Retweet Prediction Based on User Behavior
thesisposted on 23.05.2021, 17:16 by Syeda Nadia Firdaus
Social network is a hot topic of interest for researchers in the field of computer science in recent years. These social networks such as Facebook, Twitter, Instagram play an important role in information diffusion. Social network data are created by its users. Users’ online activities and behavior have been studied in various past research efforts in order to get a better understanding on how information is diffused on social networks. In this study, we focus on Twitter and we explore the impact of user behavior on their retweet activity. To represent a user’s behavior for predicting their retweet decision, we introduce 10-dimentional emotion and 35-dimensional personality related features. We consider the difference of a user being an author and a retweeter in terms of their behaviors, and propose a machine learning based retweet prediction model considering this difference. We also propose two approaches for matrix factorization retweet prediction model which learns the latent relation between users and tweets to predict the user’s retweet decision. In the experiment, we have tested our proposed models. We find that models based on user behavior related features provide good improvement (3% - 6% in terms of F1- score) over baseline models. By only considering user’s behavior as a retweeter, the data processing time is reduced while the prediction accuracy is comparable to the case when both retweeting and posting behaviors are considered.

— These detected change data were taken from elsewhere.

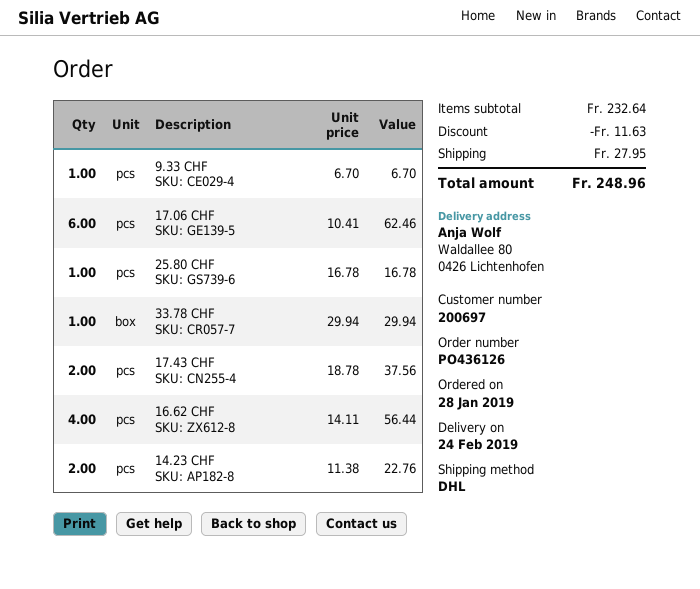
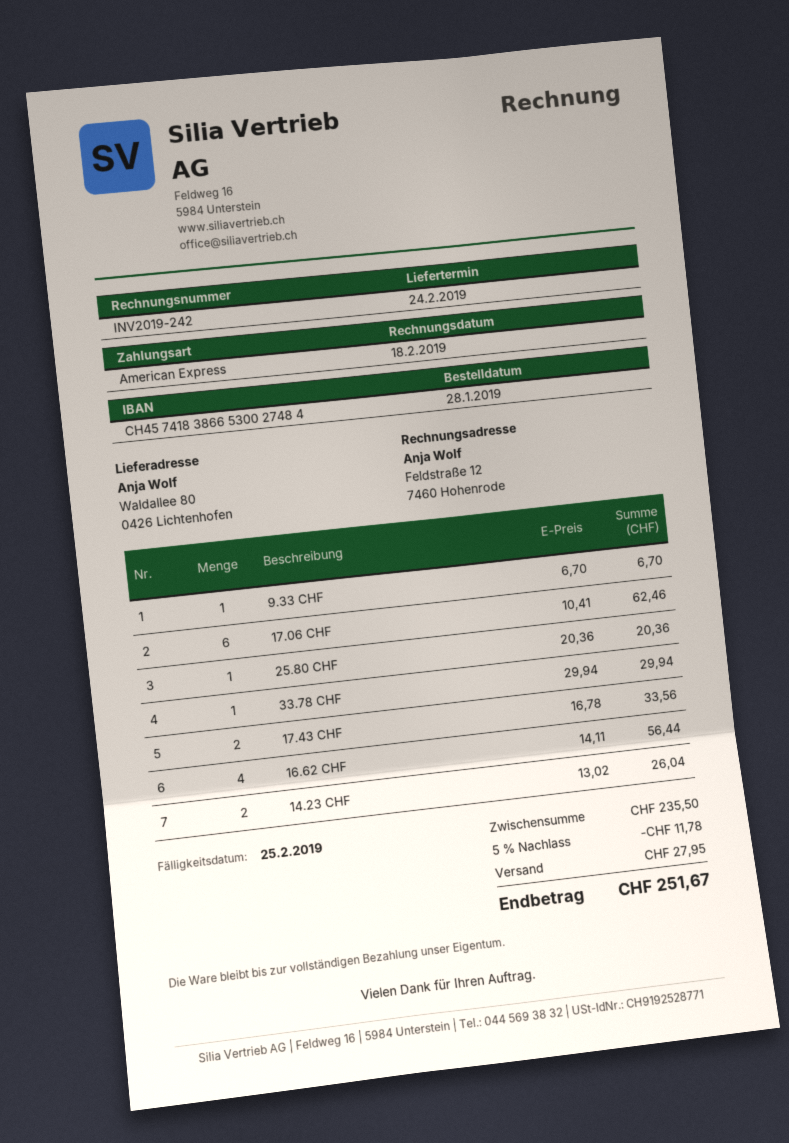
25.80 CHF: 1 x 16.78 = 16.78 -> 1 x 20.36 = 20.36
17.43 CHF: 2 x 18.78 = 37.56 -> 2 x 16.78 = 33.56
14.23 CHF: 2 x 11.38 = 22.76 -> 2 x 13.02 = 26.04
subtotal: 232.64 -> 235.50
discount: 11.63 -> 11.78
total: 248.96 -> 251.67

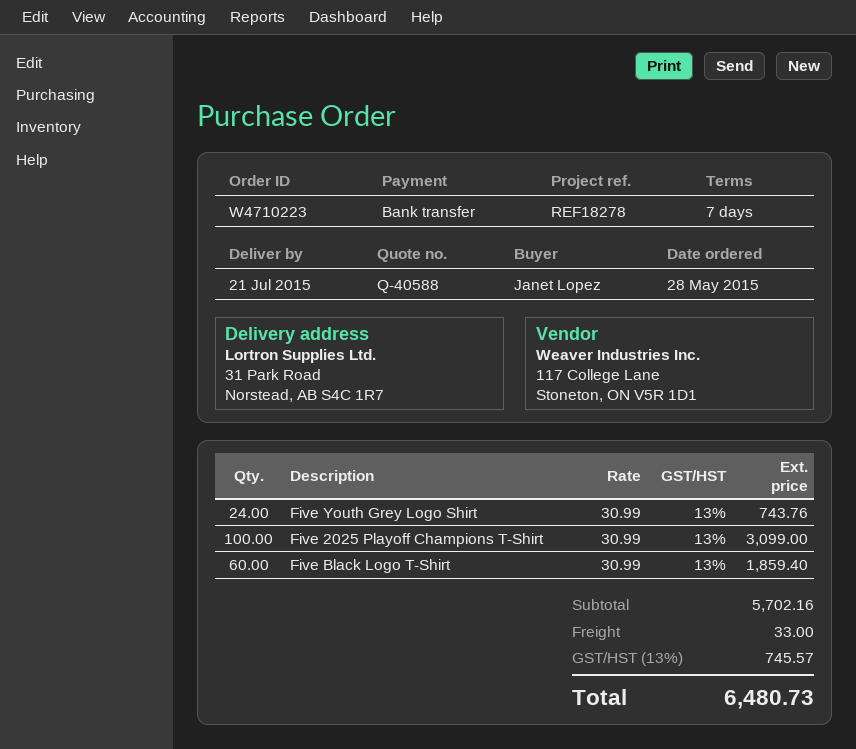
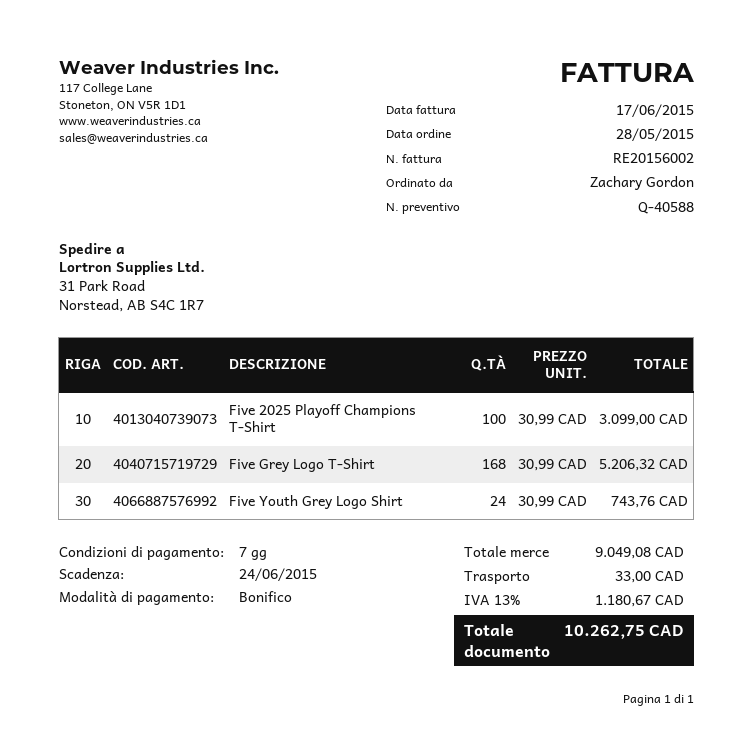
ordered by: Janet Lopez -> Zachary Gordon
Five Black Logo T-Shirt: 60 x 30.99 = 1859.40 -> none
Five Grey Logo T-Shirt: none -> 168 x 30.99 = 5206.32
subtotal: 5702.16 -> 9049.08
tax: 13% = 745.57 -> 13% = 1180.67
total: 6480.73 -> 10262.75

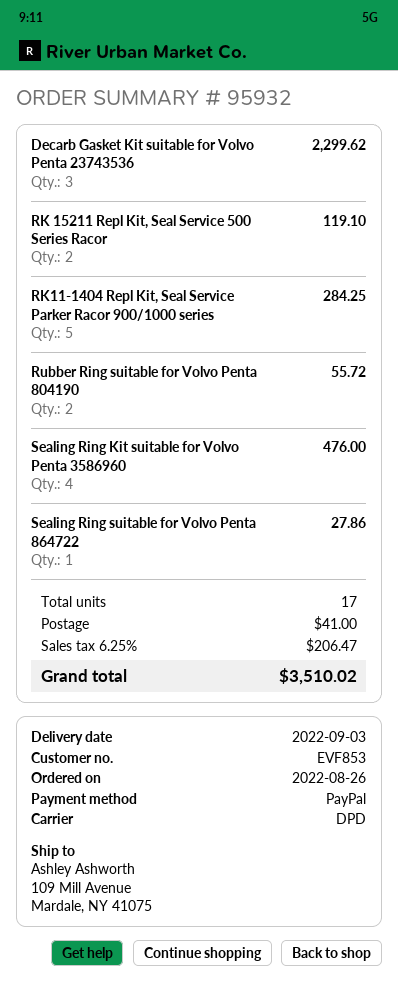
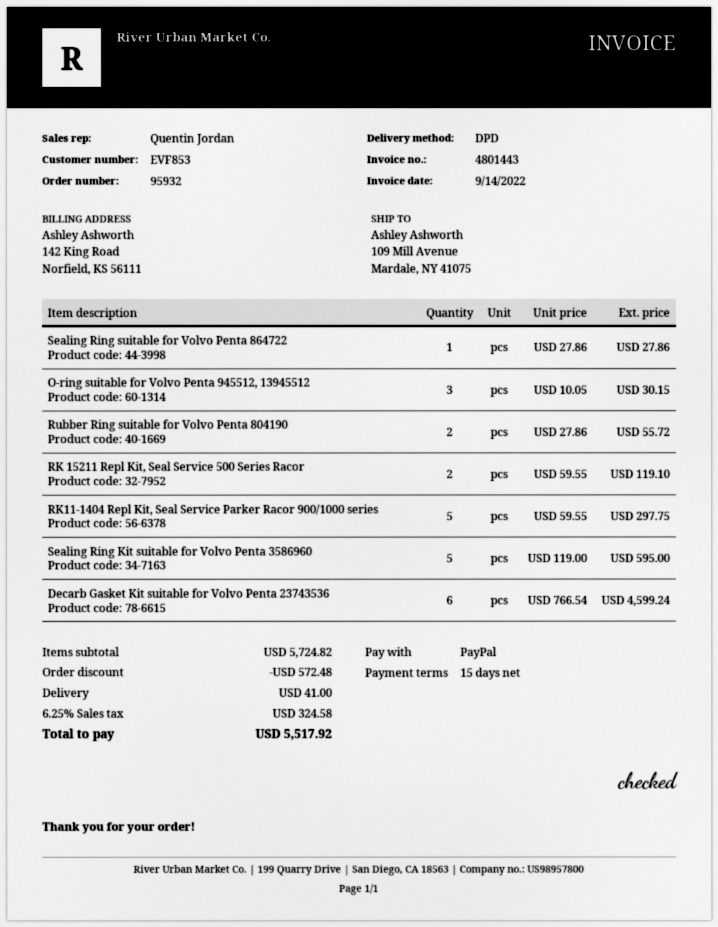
Decarb Gasket Kit suitable for Volvo Penta 23743536: 3 for 2299.62 -> 6 for 4599.24
RK11-1404 Repl Kit, Seal Service Parker Racor 900/1000 series: 5 for 284.25 -> 5 for 297.75
Sealing Ring Kit suitable for Volvo Penta 3586960: 4 for 476.00 -> 5 for 595.00
O-ring suitable for Volvo Penta 945512, 13945512: none -> 3 for 30.15
discount: none -> 572.48
tax: 6.25% = 206.47 -> 6.25% = 324.58
total: 3510.02 -> 5517.92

In the proposed matrix factorization models, we include tweet features into the basic factorization model through newly defined regularization terms and improve the performance by 3% - 4% in terms of F1-score. Finally, we compare the performance of machine learning and matrix factorization models for retweet prediction and find that none of the models is superior to the other in all occasions. Therefore, different models should be used depending on how prediction results will be used. Machine learning model is preferable when a model’s performance quality is important such as for tweet re-ranking and tweet recommendation. Matrix factorization is a preferred option when model’s positive retweet prediction capability is more important such as for marketing campaign and finding potential retweeters.